A death row inmate is most likely to have previous felony convictions, never have been married and have no more than a high school education, the statistics show. Only 10 percent have attended college.
Oklahoma executed the most people in 2001, with 18, followed by 17 put to death in Texas and seven in Missouri. In all, executions were carried out last year by 15 of the 38 states that have a death penalty. The federal government executed two men, Oklahoma City bomber Timothy McVeigh and drug lord and murderer Juan Raul Garza.
Preliminary statistics for this year show that Texas conducted 33 of the 68 executions nationwide.
Capital punishment methods are changing, too. By 2001, 36 states had authorized lethal injection as the method of execution, compared with 22 a decade earlier. Since 1977, 584 of the 749 executions, or about 78 percent, have been by injection.
Alabama is among the most recent converts, switching from the electric chair to injection in May.
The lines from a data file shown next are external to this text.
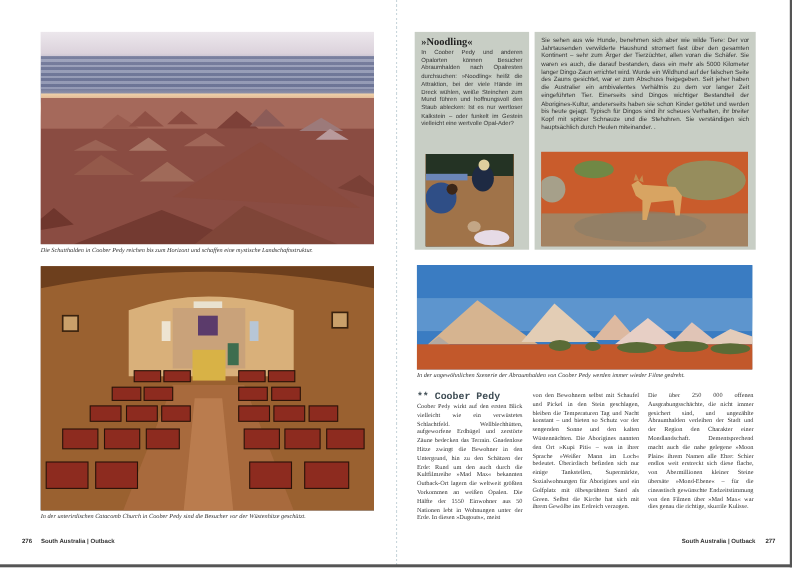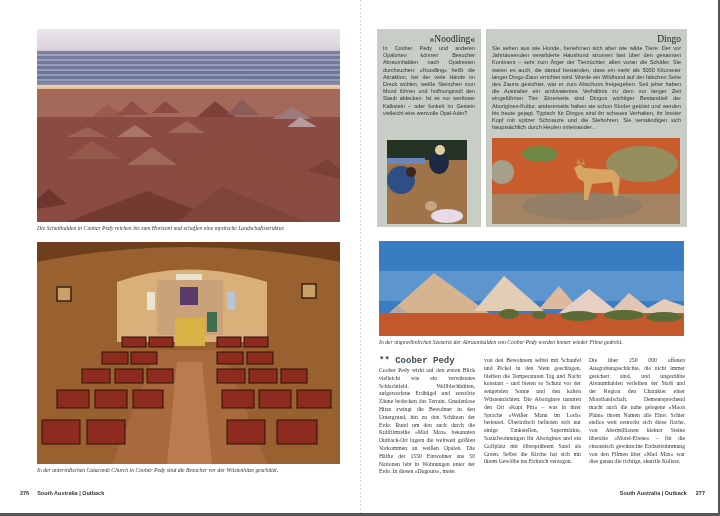--- a/index.html
+++ b/index.html
@@ -29,7 +29,7 @@
   .sidebox { position: absolute; background: #c8cec5; padding: 5px 6px; }
   #box-noodling { left: 377px; top: 29px; width: 104px; height: 198px; }
   #box-dingo { left: 486px; top: 29px; width: 201px; height: 198px; }
-  .box-title { font-family: "Liberation Serif", serif; font-weight: normal; font-size: 9.5px; color: #222; line-height: 11px; text-align: right; }
+  .box-title { font-family: "Liberation Serif", serif; font-weight: bold; font-size: 9.5px; color: #222; line-height: 11px; }
   .box-text { font-family: "Liberation Sans", sans-serif; font-size: 5.6px; line-height: 7.2px; color: #333; text-align: justify; hyphens: auto; }
   #box-noodling .box-text { font-size: 5.4px; }
   .box-photo { position: absolute; overflow: hidden; }

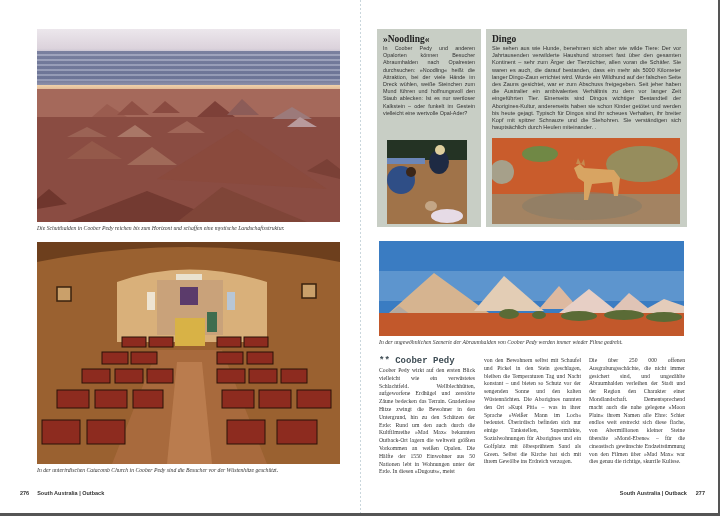--- a/index.html
+++ b/index.html
@@ -160,7 +160,6 @@
   </div>
 
   <div id="box-dingo" class="sidebox">
-    <div class="box-title">Dingo</div>
     <div class="box-text">Sie sehen aus wie Hunde, benehmen sich aber wie wilde Tiere: Der vor Jahrtausenden verwilderte Haushund stromert fast über den gesamten Kontinent – sehr zum Ärger der Tierzüchter, allen voran die Schäfer. Sie waren es auch, die darauf bestanden, dass ein mehr als 5000 Kilometer langer Dingo-Zaun errichtet wird. Wurde ein Wildhund auf der falschen Seite des Zauns gesichtet, war er zum Abschuss freigegeben. Seit jeher haben die Australier ein ambivalentes Verhältnis zu dem vor langer Zeit eingeführten Tier. Einerseits sind Dingos wichtiger Bestandteil der Aborigines-Kultur, andererseits haben sie schon Kinder getötet und werden bis heute gejagt. Typisch für Dingos sind ihr scheues Verhalten, ihr breiter Kopf mit spitzer Schnauze und die Stehohren. Sie verständigen sich hauptsächlich durch Heulen miteinander. .</div>
     <div id="photo-dingo" class="box-photo">
       <svg width="188" height="86" viewBox="0 0 188 86">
Anthony Johnson, 46, last week became the first Alabama death row inmate to die by lethal injection.
Yet some states still authorize, in certain circumstances, electrocution, use of gas, hanging and -- in Idaho, Oklahoma and Utah -- death by firing squad.
Ninety people had their death sentences removed or overturned by the courts in 2001, with Florida leading the way with 11. Of the 90, 46 inmates now are serving life sentences, and most of the others were awaiting new trials or sentencing hearings.
Seven inmates had death sentences commuted. Nineteen death row inmates died while awaiting execution.